I'm trying to enforce a password policy on my domain. I've tried setting the policy under The Default Domain Policy, Default Domain Controller Policy, as well as creating a new policy applied to the Domain Controller OU, but nothing seems to work.

I can see from the gpresults wizard that the GPO is being applied, yet the policy is not shown or in effect. Also confirmed that the GPO is listed when running a gpresult /r from the DC, yet the policy does not take effect.

I am applying this as a computer policy to the OU that contains the Domain Controller. Any ideas?

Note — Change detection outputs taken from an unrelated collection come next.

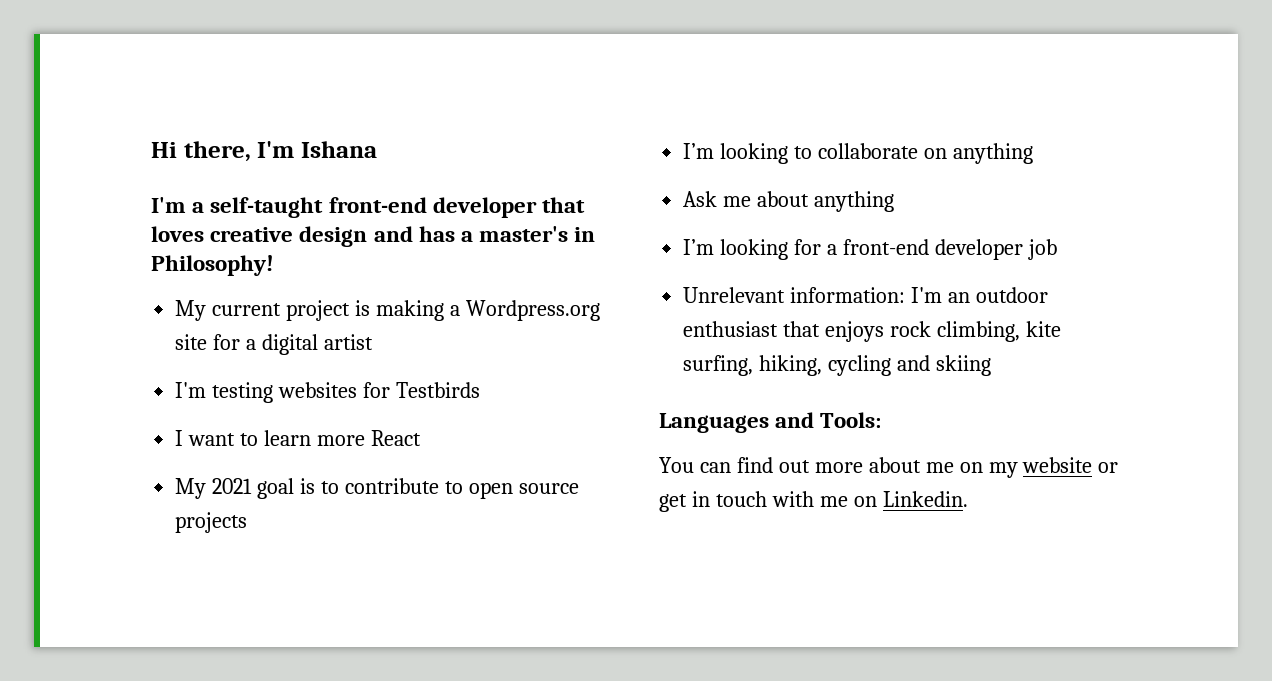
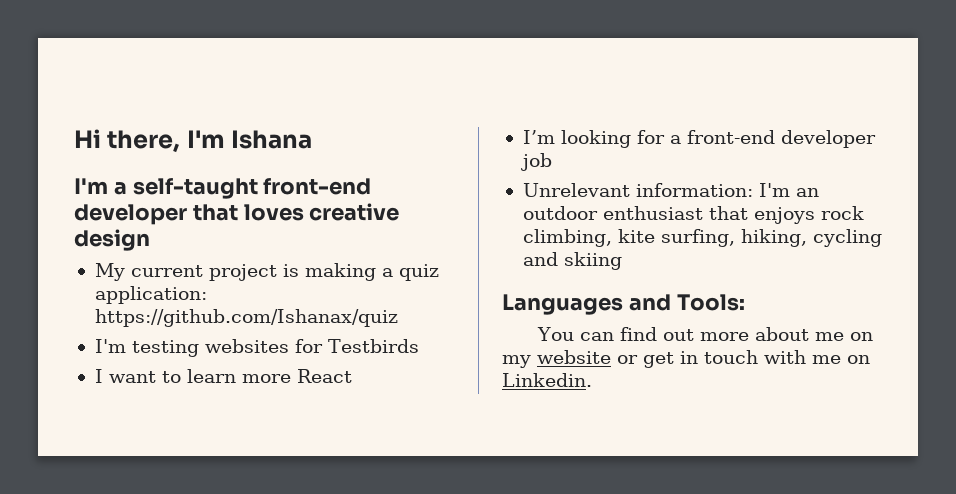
[373,226,596,242] [151,255,274,276] and has a master's in Philosophy! -> (150, 240) none
[465,300,600,321] [175,334,373,355] Wordpress.org site for a digital artist -> [398,264,439,281] [94,286,207,304] [94,309,398,327] quiz application: https://github.com/Ishanax/quiz
[175,478,579,499] [175,512,248,533] [683,143,1033,164] [683,191,895,212] // My 2021 goal is to contribute to open source projects // I’m looking to collaborate on anything // Ask me about anything -> (352, 376) none

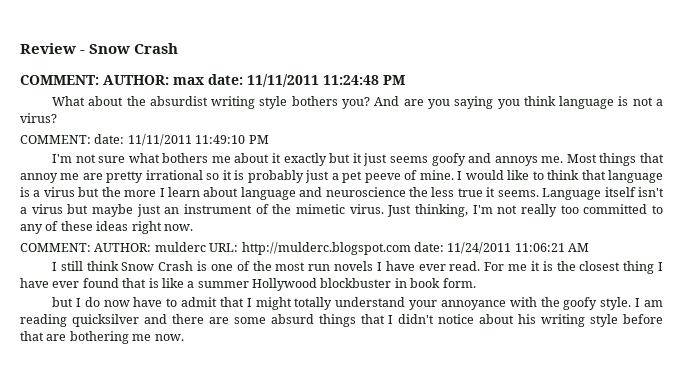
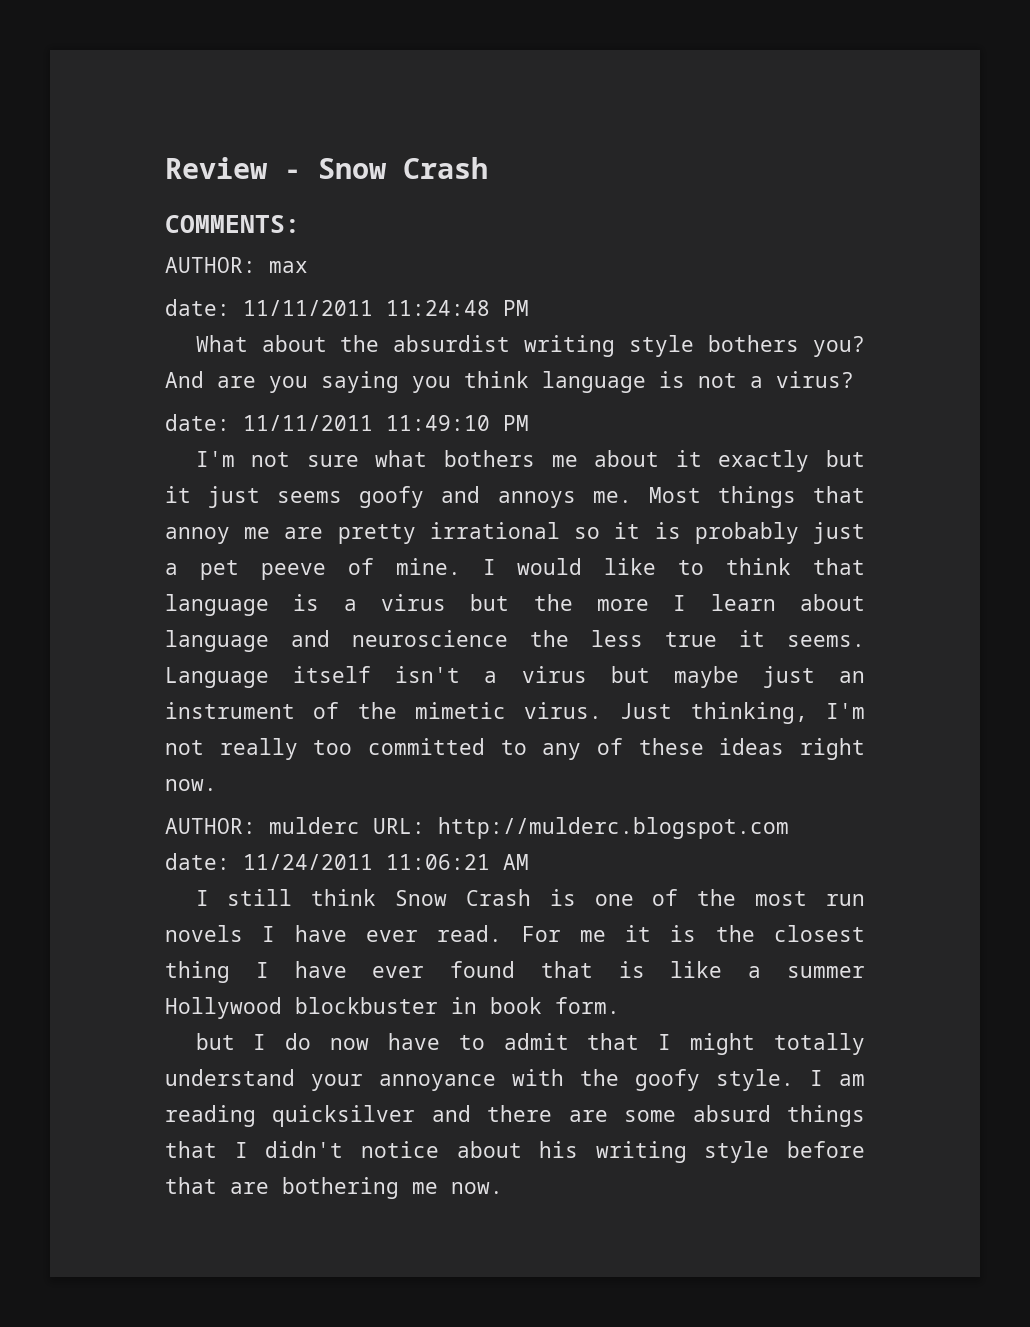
[20,75,99,85] COMMENT: -> [165,215,300,233] COMMENTS: //
(204, 81) none -> (308, 267) //
[20,135,91,144] COMMENT: -> (854, 379) none
[20,243,91,252] COMMENT: -> (217, 785) none

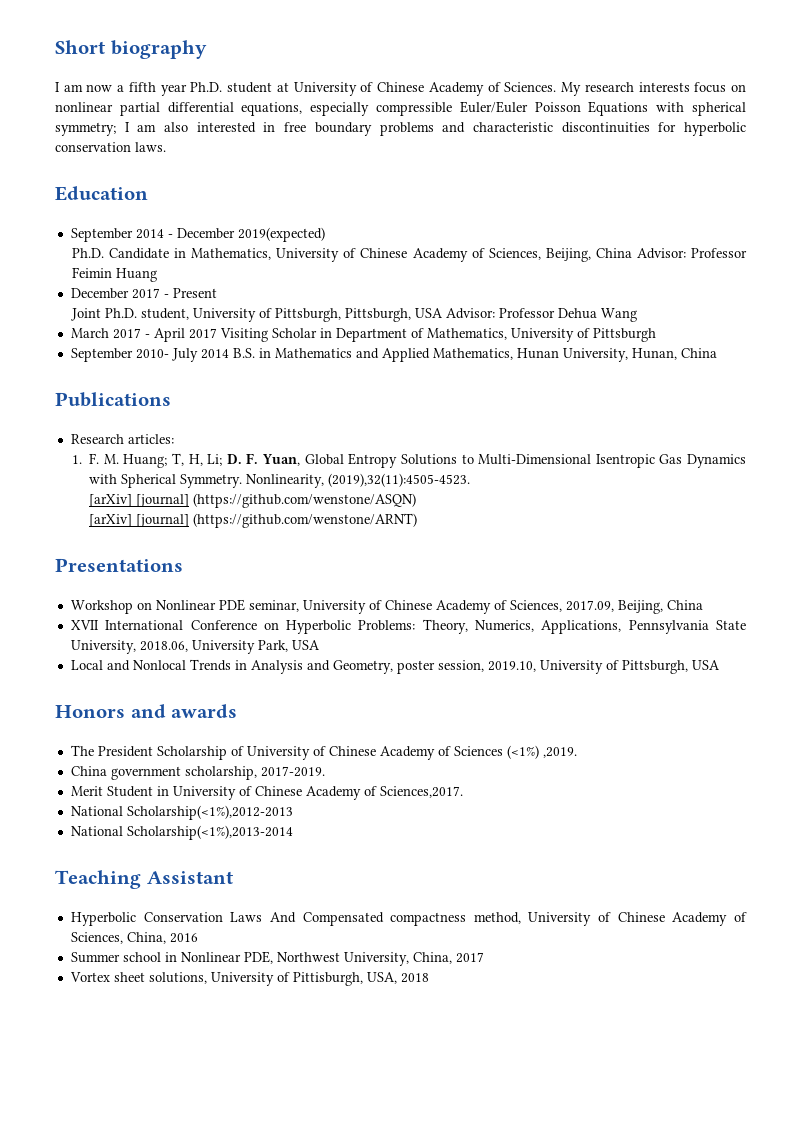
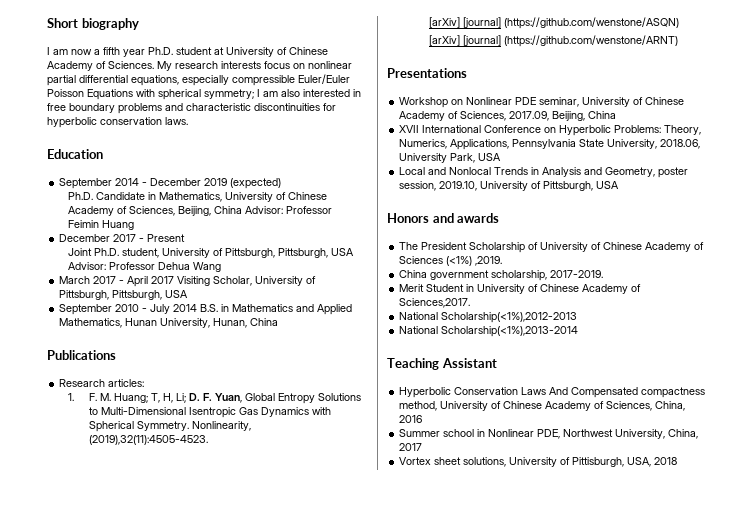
[237,227,325,242] 2019(expected) -> [204,178,282,189] 2019 (expected)
[271,328,656,342] [70,348,169,362] Scholar in Department of Mathematics, University of Pittsburgh // September 2010- -> [213,276,317,286] [59,290,189,300] [59,304,148,315] Scholar, University of Pittsburgh, Pittsburgh, USA // September 2010 -

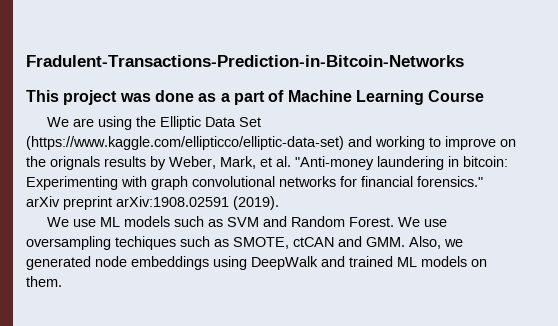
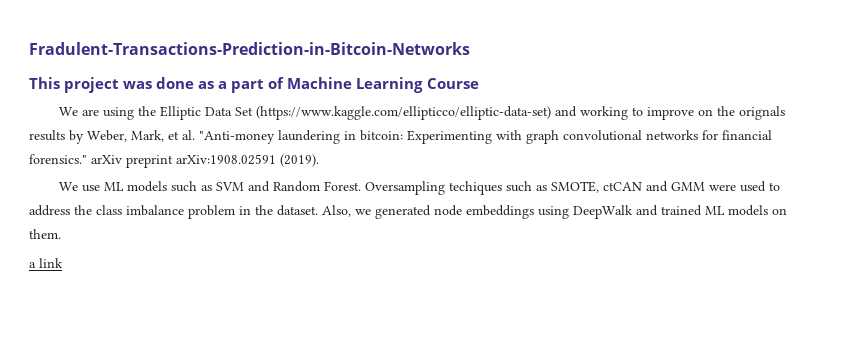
[398,217,448,227] [26,236,111,250] We use oversampling -> [364,181,445,195] Oversampling
[366,237,405,247] GMM. -> [670,181,780,192] [29,205,318,219] GMM were used to address the class imbalance problem in the dataset.
(62, 281) none -> [29,258,63,268] // a link

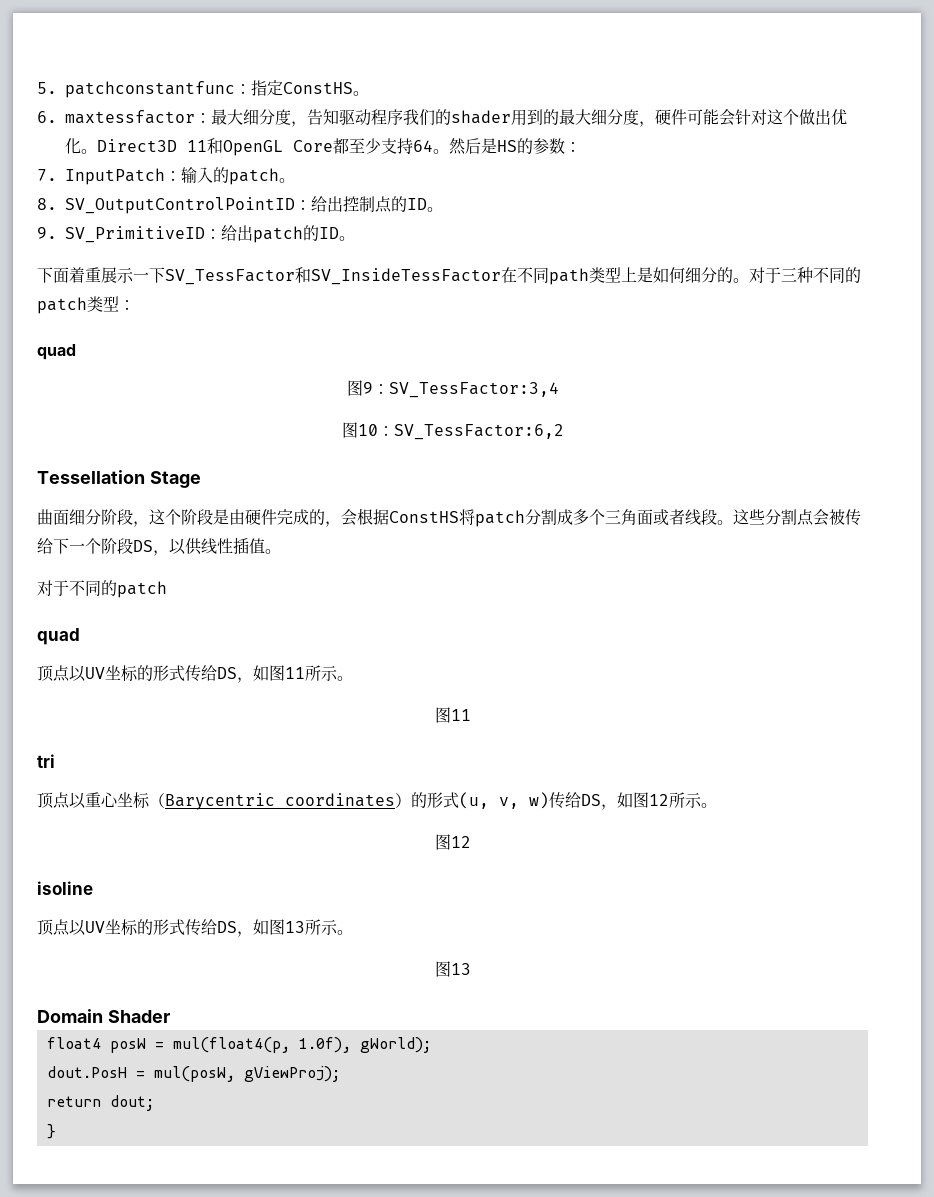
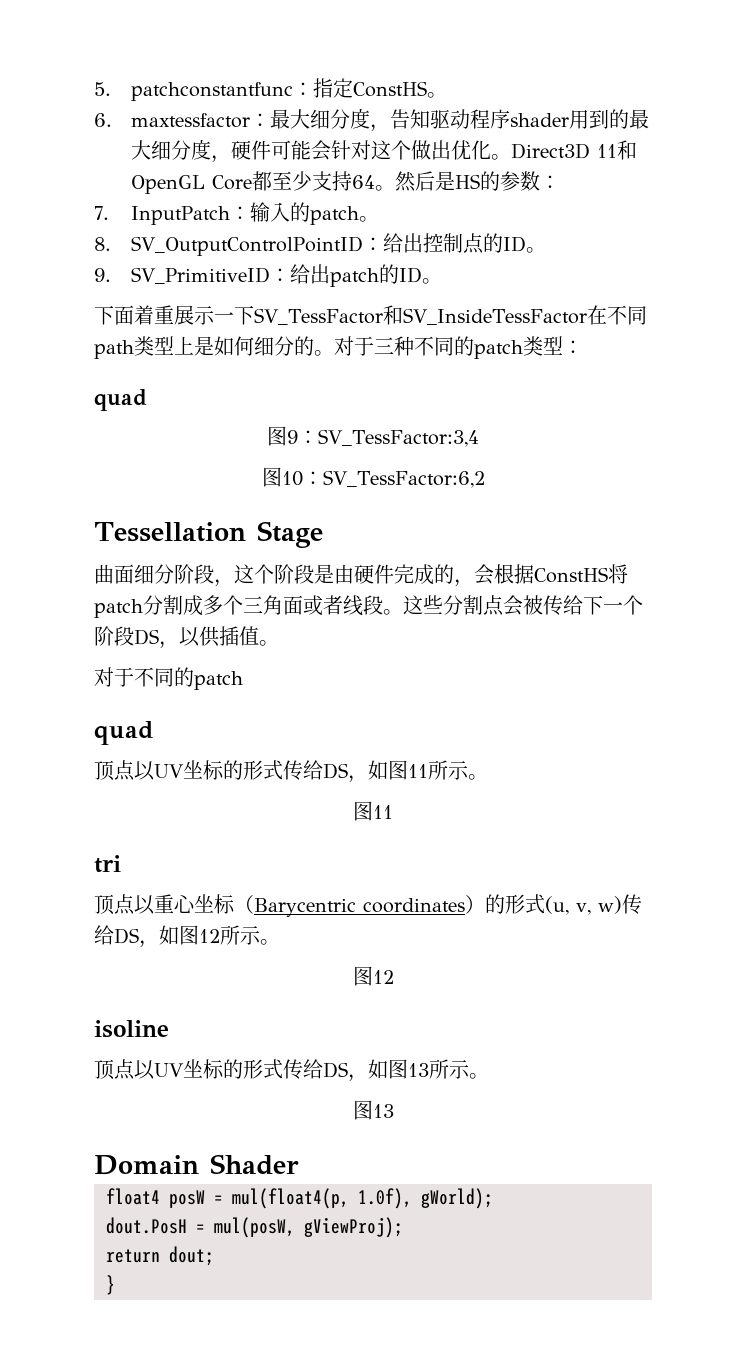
[403,109,451,126] 我们的 -> (510, 119) none
[201,538,233,554] 线性 -> (220, 636) none

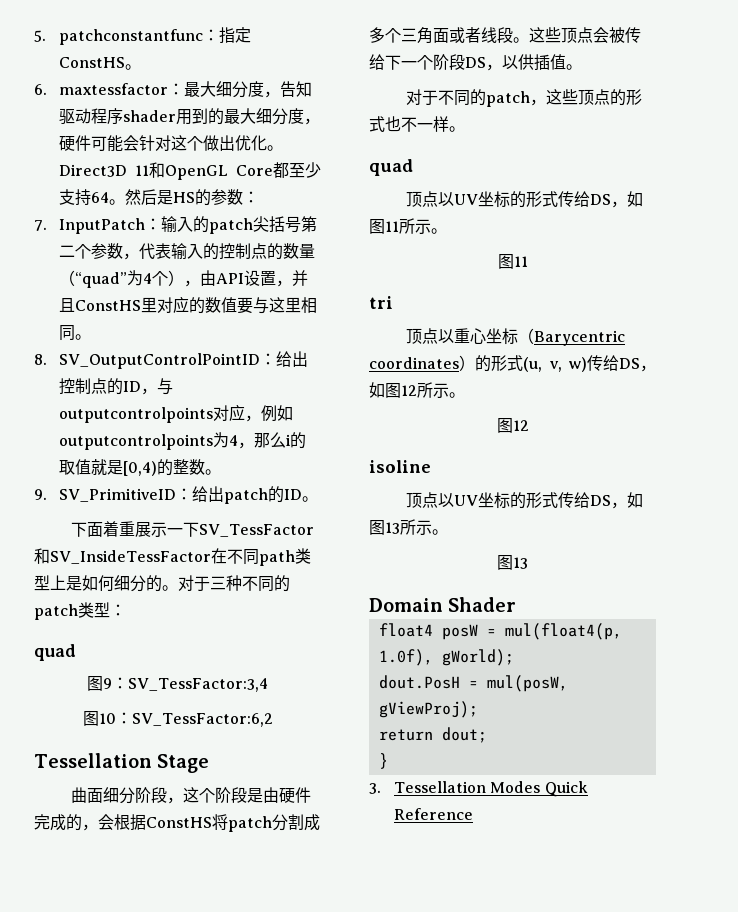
(359, 215) none -> [252,216,317,233] [58,243,315,260] [58,270,308,288] [58,296,317,314] [58,325,75,341] 尖括号第二个参数，代表输入的控制点的数量（“quad”为4个），由API设置，并且ConstHS里对应的数值要与这里相同
(526, 244) none -> [140,378,173,395] [58,404,293,423] [58,432,306,450] [58,459,205,476] ，与outputcontrolpoints对应，例如outputcontrolpoints为4，那么i的取值就是[0,4)的整数
[443,595,483,615] 分割 -> [561,27,577,43] 顶
(243, 680) none -> [530,89,643,106] [369,116,465,132] ，这些顶点的形式也不一样。
(115, 1285) none -> [369,781,588,797] [393,808,473,820] // 3. Tessellation Modes Quick Reference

You can only have one password policy via GPO for a domain. It can either be in the Default Domain Policy GPO or it can be in one that you create, link at the domain level, and have set at a higher precedence than Default Domain Policy.

If you need multiple password policies in a domain, and are at (at least) a Windows Server 2008 functional level, then you can use Fine Grained Password Policies but note that these are not linked to OUs, but rather to Security Groups or individual accounts.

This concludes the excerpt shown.